The irony. The Swiss Skyguard system was born in the middle of the cold warbut continues to be a key piece of Taiwan’s air defense. Its 35 mm cannons can use programmable ammunition AHEADwhich explodes in front of the target, releasing a cloud of subprojectiles that is especially effective against drones, cruise missiles or small projectiles.

Precisely because it is still so useful, protecting it has become a priority: losing the weapon that is supposed to shoot down drones because of another drone would be a difficult blow to take.

Networks as a solution. At first glance they may seem improvised, but they respond to a very clear logic. An FPV drone needs to directly hit its target to destroy it; a metal structure covered with netting can cause it to detonate before reaching the radar or gun mechanisms, absorbing some of the impact and keeping the system operational.

It is a philosophy that has already been seen and counted in Ukrainewhere roads, armor, artillery pieces and even boats They have begun to cover themselves with cages and nets to survive an extremely cheap threat.

Years of preparation.
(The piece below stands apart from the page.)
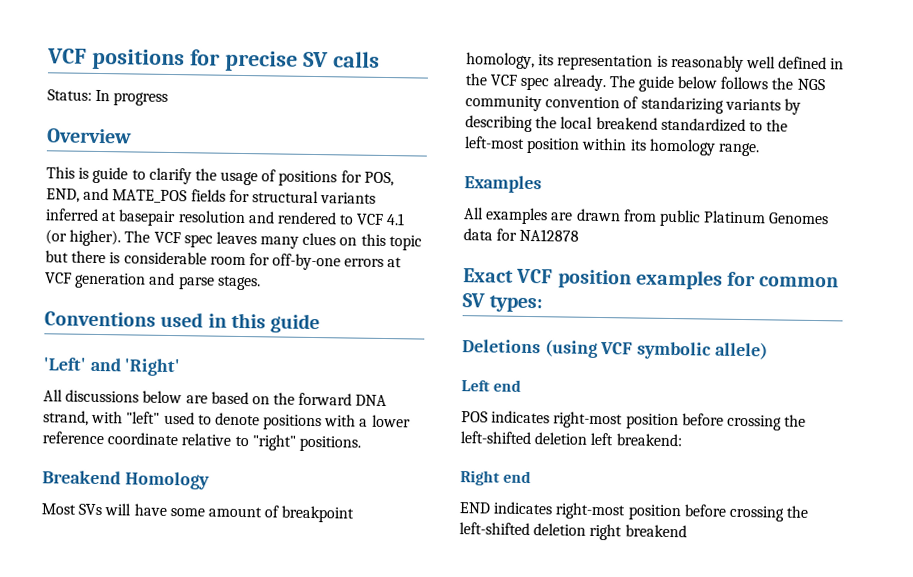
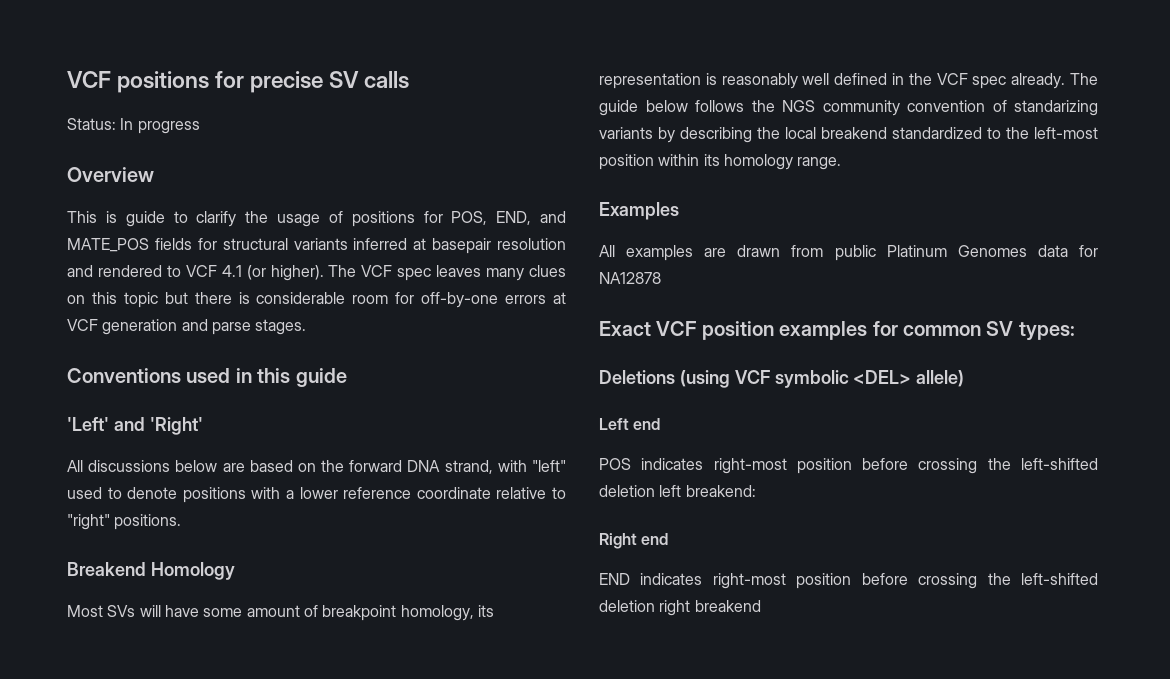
(713, 350) none -> [853,370,912,384] <DEL>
Networks are just one piece of a much larger plan. The Taiwanese air force has been training for some time to disperse their planes between secondary airfields and highways, while the army hides tanks and vehicles between buildings or disguises them as civilian machinery to make their identification difficult.

The idea is simple: if China manages to locate and destroy the most valuable systems during the first hours of an attack, the island’s resistance capacity would be drastically reduced.

Drones force us to reinvent. Still, perhaps the biggest lesson is not that Taiwan has placed nets over cannons, but that air defense is entering in a new stage. For decades, the technological advantage consisted of building more powerful radars, faster missiles or more precise guns.

Now it is also about preventing a low-cost drone from finding a weak point to crash into. That one of the most representative images of this new technological race is a sophisticated anti-aircraft system protected by a simple network says a lot about how war is changing.